___ Exercise data ___

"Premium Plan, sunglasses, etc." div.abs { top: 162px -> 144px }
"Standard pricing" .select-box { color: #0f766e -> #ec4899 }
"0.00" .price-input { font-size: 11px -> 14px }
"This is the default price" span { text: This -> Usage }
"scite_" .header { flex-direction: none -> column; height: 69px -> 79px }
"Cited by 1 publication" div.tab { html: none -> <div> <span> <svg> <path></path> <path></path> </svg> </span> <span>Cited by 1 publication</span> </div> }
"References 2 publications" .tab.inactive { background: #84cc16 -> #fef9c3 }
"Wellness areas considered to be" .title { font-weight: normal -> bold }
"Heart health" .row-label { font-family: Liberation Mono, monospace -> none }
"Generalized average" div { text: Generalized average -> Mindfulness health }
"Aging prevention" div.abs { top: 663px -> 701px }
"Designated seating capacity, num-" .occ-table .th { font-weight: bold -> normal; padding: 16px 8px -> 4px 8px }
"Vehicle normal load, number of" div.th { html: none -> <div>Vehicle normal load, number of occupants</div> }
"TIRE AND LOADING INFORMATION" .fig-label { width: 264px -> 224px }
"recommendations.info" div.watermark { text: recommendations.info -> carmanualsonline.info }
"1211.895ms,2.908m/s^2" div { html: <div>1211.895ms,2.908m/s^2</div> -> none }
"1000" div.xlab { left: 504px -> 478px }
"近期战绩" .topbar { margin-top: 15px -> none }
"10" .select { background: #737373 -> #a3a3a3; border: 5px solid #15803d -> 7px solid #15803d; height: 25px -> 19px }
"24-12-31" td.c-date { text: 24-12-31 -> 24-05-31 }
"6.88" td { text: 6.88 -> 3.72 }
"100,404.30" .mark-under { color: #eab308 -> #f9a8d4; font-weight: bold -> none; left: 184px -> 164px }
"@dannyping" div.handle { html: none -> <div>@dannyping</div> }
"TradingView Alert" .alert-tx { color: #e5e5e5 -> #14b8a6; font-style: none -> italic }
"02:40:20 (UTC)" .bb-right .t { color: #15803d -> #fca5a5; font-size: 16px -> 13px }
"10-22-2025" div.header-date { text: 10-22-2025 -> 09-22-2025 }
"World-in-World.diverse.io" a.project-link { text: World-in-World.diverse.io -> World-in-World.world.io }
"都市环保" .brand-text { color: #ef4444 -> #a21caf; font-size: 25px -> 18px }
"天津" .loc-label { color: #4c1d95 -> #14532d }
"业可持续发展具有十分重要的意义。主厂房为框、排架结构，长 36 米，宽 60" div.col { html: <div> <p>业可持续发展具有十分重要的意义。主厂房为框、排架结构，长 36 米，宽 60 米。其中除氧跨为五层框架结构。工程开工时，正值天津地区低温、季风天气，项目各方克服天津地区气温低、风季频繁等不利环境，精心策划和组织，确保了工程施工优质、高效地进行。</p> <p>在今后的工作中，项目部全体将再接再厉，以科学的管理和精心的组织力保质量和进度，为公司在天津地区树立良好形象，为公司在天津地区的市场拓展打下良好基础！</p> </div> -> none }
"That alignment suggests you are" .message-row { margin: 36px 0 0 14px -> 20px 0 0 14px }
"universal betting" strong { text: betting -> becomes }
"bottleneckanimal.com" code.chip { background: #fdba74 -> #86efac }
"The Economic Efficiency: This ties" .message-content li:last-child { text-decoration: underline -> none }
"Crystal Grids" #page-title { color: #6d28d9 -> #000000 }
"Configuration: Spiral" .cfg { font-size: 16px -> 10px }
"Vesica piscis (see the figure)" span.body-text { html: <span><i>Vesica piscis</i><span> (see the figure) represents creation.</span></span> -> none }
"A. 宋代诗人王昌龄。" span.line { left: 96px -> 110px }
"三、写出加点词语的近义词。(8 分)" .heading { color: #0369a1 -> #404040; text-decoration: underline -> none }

___

■ To do
Every line above with the string "span" in it should be copied into the answer.

■ Response below
"This is the default price" span { text: This -> Usage }
"Cited by 1 publication" div.tab { html: none -> <div> <span> <svg> <path></path> <path></path> </svg> </span> <span>Cited by 1 publication</span> </div> }
"Vesica piscis (see the figure)" span.body-text { html: <span><i>Vesica piscis</i><span> (see the figure) represents creation.</span></span> -> none }
"A. 宋代诗人王昌龄。" span.line { left: 96px -> 110px }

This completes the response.